[Home]

Summary:ASTERISK-11083: crashes with "*** glibc detected *** corrupted double-linked list" with connections to asterisk manager
Reporter:Roel van Meer (rolek)Labels:
Date Opened:2007-12-19 10:34:38.000-0600Date Closed:2007-12-26 14:46:11.000-0600
Priority:CriticalRegression?No
Status:Closed/CompleteComponents:Core/ManagerInterface
Versions:Frequency of
Occurrence
Related
Issues:
Environment:Attachments:( 0) 20071221__bug11601.diff.txt
( 1) gdb-output-1.txt
( 2) gdb-output-2.txt
( 3) valgrind5_11039.txt
Description:I'm running asterisk 1.4.x with a IAX uplink and some SIP phones. Essentially, this works fine. However, when making connections to the asterisk manager interface [from a php application, in a certain timed fashion], asterisk crashes while showing a notice like:
*** glibc detected *** corrupted double-linked list: 0x081cb7e0 ***
This happens reproducibly on three different boxes, all with different hardware.

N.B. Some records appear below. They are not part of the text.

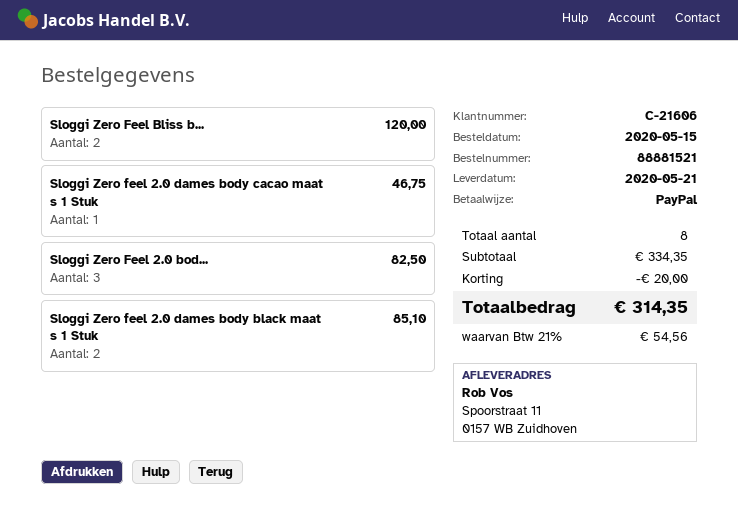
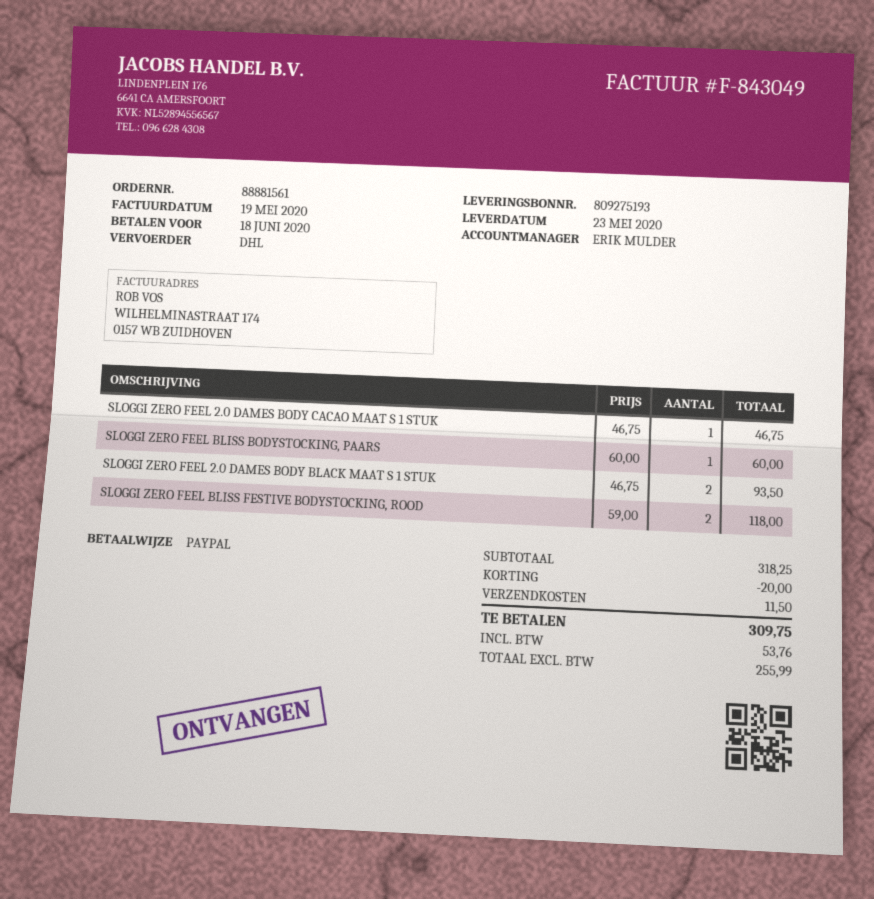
order number: 88881521 -> 88881561
delivery date: 2020-05-21 -> 2020-05-23
Sloggi Zero Feel Bliss b...: 2 for 120.00 -> 1 for 60.00
Sloggi Zero Feel 2.0 bod...: 3 for 82.50 -> none
Sloggi Zero feel 2.0 dames body black maat s 1 Stuk: 2 for 85.10 -> 2 for 93.50
SLOGGI ZERO FEEL BLISS FESTIVE BODYSTOCKING, ROOD: none -> 2 for 118.00
subtotal: 334.35 -> 318.25
shipping: none -> 11.50
tax: 54.56 -> 53.76
total: 314.35 -> 309.75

****** ADDITIONAL INFORMATION ******

OS: Slackware 10.1
Kernel: 2.6.21.5
Affected asterisk versions: 1.4.13, 1.4.15, 1.4.16
glibc version: 2.3.4
Comments:By: Russell Bryant (russell) 2007-12-19 10:38:48.000-0600

That's interesting that you have correlated the crash to the use of the manager interface.  The crash is actually occurring in chan_iax2.  Have you verified that this is not happening to you when you do not use the manager interface?

If it only happens when using the manager, can you give some details about what your manager connection is executing?

By: Roel van Meer (rolek) 2007-12-19 10:46:46.000-0600

The php code that is making the connection does two relatively simple things (example in pseudo code):

open socket
write to socket "Action: login"
read output
write to socket: "show channels"
read output
write to socket: "Action: Logoff"
read output
close socket

The second command sequence has a similar structure but runs the 'database show' command.
The thing that really bothers me is that if we run this every second or faster, the problem does not appear. However, if we run it every 5 seconds, the problems occur and asterisk crashes, often within 10 minutes from starting.

By: Russell Bryant (russell) 2007-12-19 10:47:32.000-0600

Also, what version is this backtrace from, and do you have any patches applied?  The line numbers don't exactly match up, but it may be because I'm looking at a different version.  Also, make sure you compiled with DONT_OPTIMIZE turned on.

By: Roel van Meer (rolek) 2007-12-19 10:50:54.000-0600

I haven't seen any crashes before we started using the manager interface, in over four weeks of development on three machines. The thing that is really bothering me is that actually stressing the server prevents creahes as well. In other words, when I run this script in a 'while [ 1 ]' loop from bash, then there are no crashes:

#!/bin/bash

function text2() {
cat <<- EOF
Action: Login
UserName: webtool
Secret: demo

EOF
}
function text3() {
cat <<- EOF
Action: Command
Command: show channels

EOF
}
function text4() {
cat <<- EOF
Action: Logoff

EOF
}
(text2 ; text3 ; text4 ; sleep 0.1) | telnet 127.0.0.1 5038

By: Roel van Meer (rolek) 2007-12-19 10:55:24.000-0600

This is 1.4.16, but, while I thought I compiled this particular version with DONT_OPTIMIZE, it seems it fell off somewhere during my tests. Apologies for that. I'll post a new backtrace soon.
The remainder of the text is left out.